As part of 2016 NSW History Week celebrations, The History@Newcastle Research Seminar Series presented Tamsin O’Connor, “Bad Neighbours: the Smugglers and Pirates of the Penal Station and Port of Newcastle, 1804 – 1824.”
The theme for 2016’s History week is neighbours and it is not one that sits easily in the context of penal station history. Nevertheless, at Newcastle we do find the convicts, soldiers and sailors forming fascinating networks, alliances and communities. There is ample evidence of men and women working together to manage their convict and colonial predicaments. And what, after all, are those who lived in close proximity in barracks or huts, arranged along the make shift streets of Coal River, but neighbours—good and bad. The penal station of Newcastle was established in 1804 to contain and constrain the Irish in the wake of the Castle Hill Rebellion and for 20 years it remained a penal station designed to punish recalcitrant convict labour and to exploit the rich coal deposits of the dangerous harbour and the fine timber up river.

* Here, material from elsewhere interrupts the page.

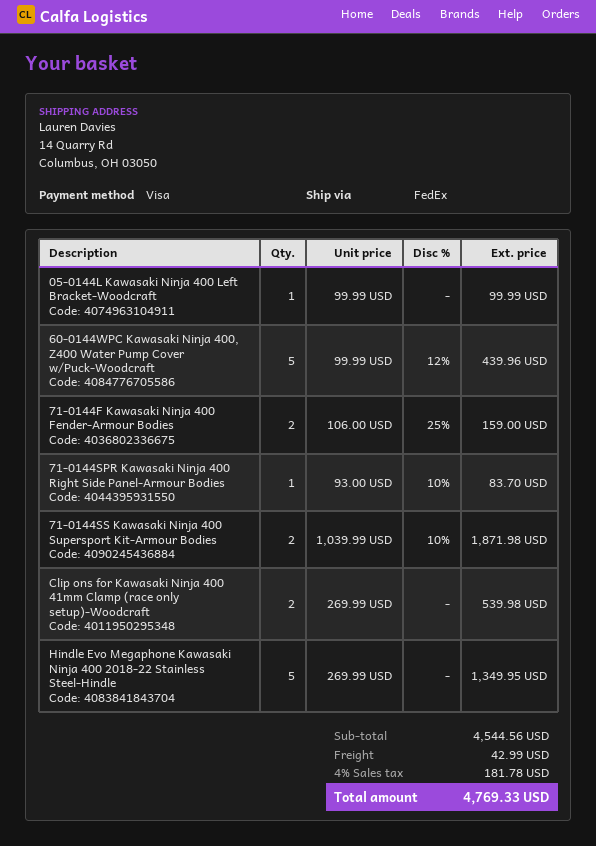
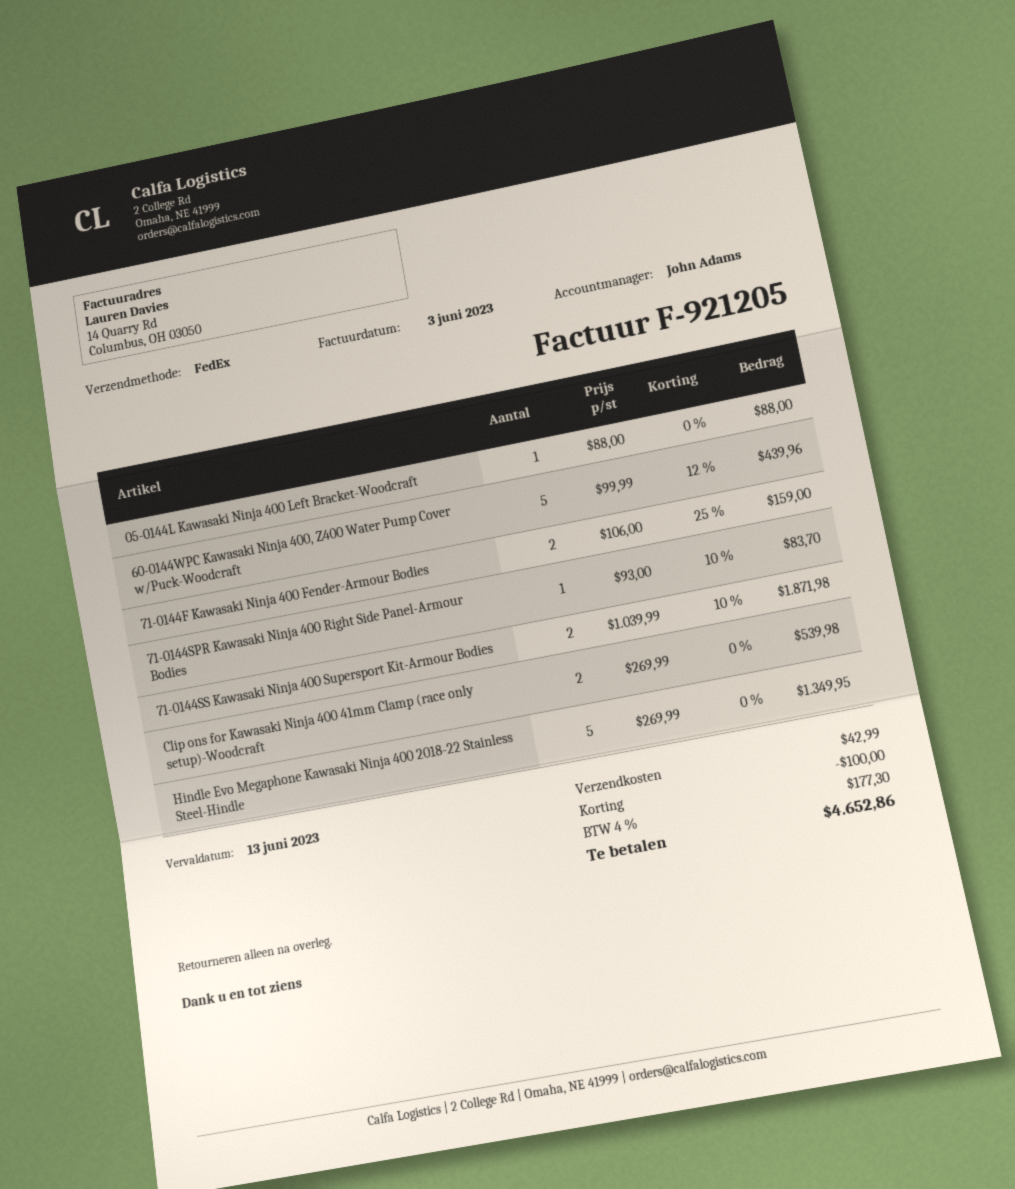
05-0144L Kawasaki Ninja 400 Left Bracket-Woodcraft: 1 x 99.99 = 99.99 -> 1 x 88.00 = 88.00
discount: none -> 100.00
tax: 4% = 181.78 -> 4% = 177.30
total: 4769.33 -> 4652.86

In common with the settlement at large, the dual functions of punishment and profit were in constant tension, creating the perfect environment for the convicts to test the boundaries of obedience and disobedience. For the history of incarceration in this period cannot be understood with out its close companion – ‘excarceration’. Many Newcastle convicts would take to the bush but the maritime circumstances of the port offered a tantalizing alternative. Accordingly, this paper aims to shift the focus from land-locked representations of the past by examining the imaginative context of the penal station of Newcastle—the oceanic neighbourhood if you will—the physical and mental landscape that created a unique maritime culture of piracy and smuggling.
Tamsin O’Connor is a PhD candidate at the University of Sydney. Her thesis, entitled ’All those Places of Condemnation’: Power Relations and Aspects of Resistance at the Penal Stations of New South Wales 1804 – 1842,’ aims to demonstrate that, contrary to the dominant view, the penal stations of NSW were central to the wider system of managing convict labour, to the lived experience of the mass of convicts, and therefore to the process of colonization itself. A fact that was not lost on Frank the Poet or even Ned Kelly! Tamsin began this project many years ago with an Honours thesis on Moreton Bay at the University of Queensland and then commenced study at the University of Edinburgh, joining the innovative convict studies research team of Dr Ian Duffield alongside scholars such as Hamish Maxwell Stewart, Kirsty Reid and Clare Anderson. During this time she had the opportunity to contribute to a series of landmark publications including Representing Convicts and Chain Letters: Narrating Convict Lives.